- **What the task asks**
From the entries below, transcribe exactly the lines between the line holding "pays (testnet ETH)" and the line holding "staking and rewards", inclusive; skip all other lines.

- **Provided records**
—————
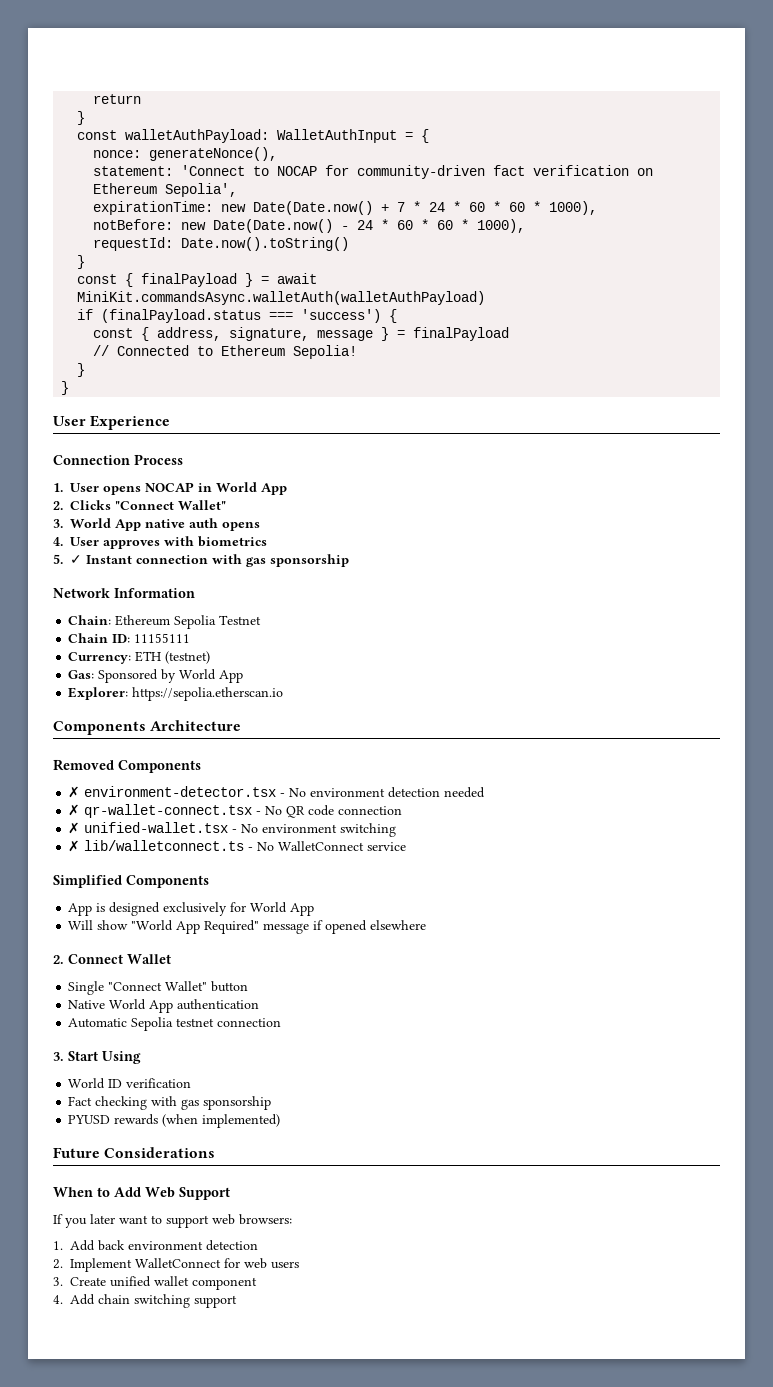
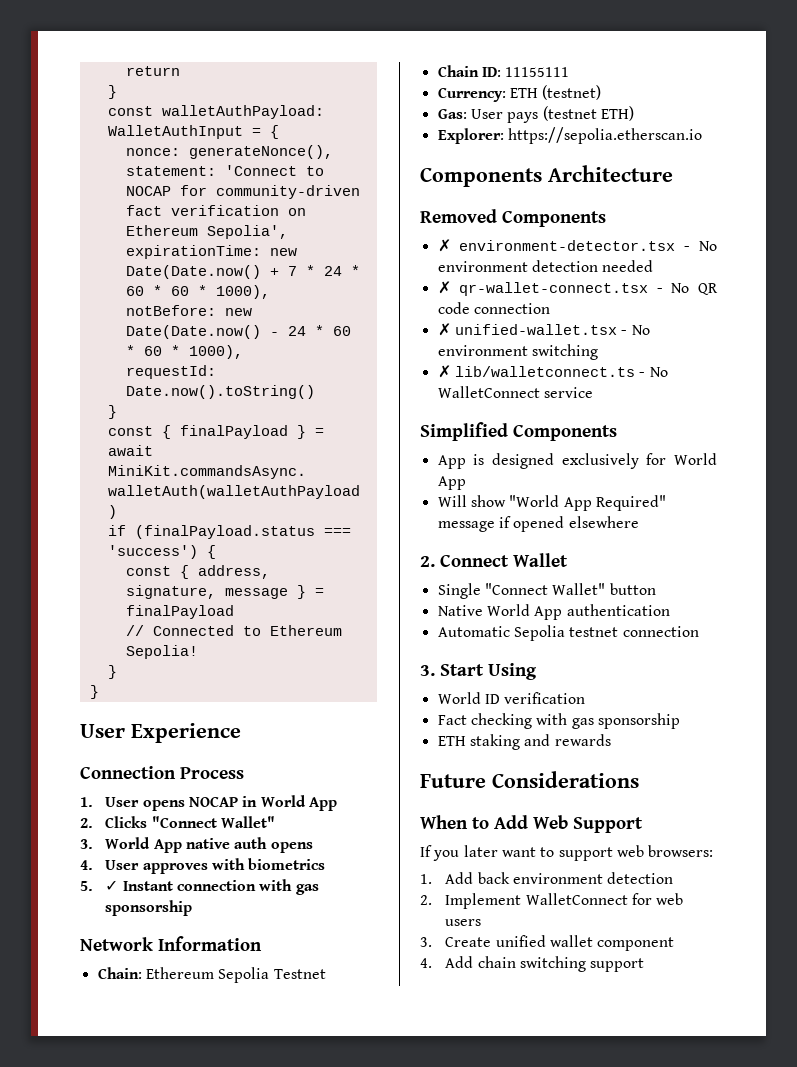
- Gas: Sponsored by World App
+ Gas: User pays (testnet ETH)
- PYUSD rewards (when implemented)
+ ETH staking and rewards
—————
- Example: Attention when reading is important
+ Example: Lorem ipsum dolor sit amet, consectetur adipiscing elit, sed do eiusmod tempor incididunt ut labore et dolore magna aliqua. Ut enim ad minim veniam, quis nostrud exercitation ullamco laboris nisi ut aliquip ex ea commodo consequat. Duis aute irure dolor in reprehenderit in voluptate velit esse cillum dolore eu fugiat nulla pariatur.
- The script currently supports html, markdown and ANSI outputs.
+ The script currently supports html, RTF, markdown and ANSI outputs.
—————
- **Result of the task**
+ Gas: User pays (testnet ETH)
- PYUSD rewards (when implemented)
+ ETH staking and rewards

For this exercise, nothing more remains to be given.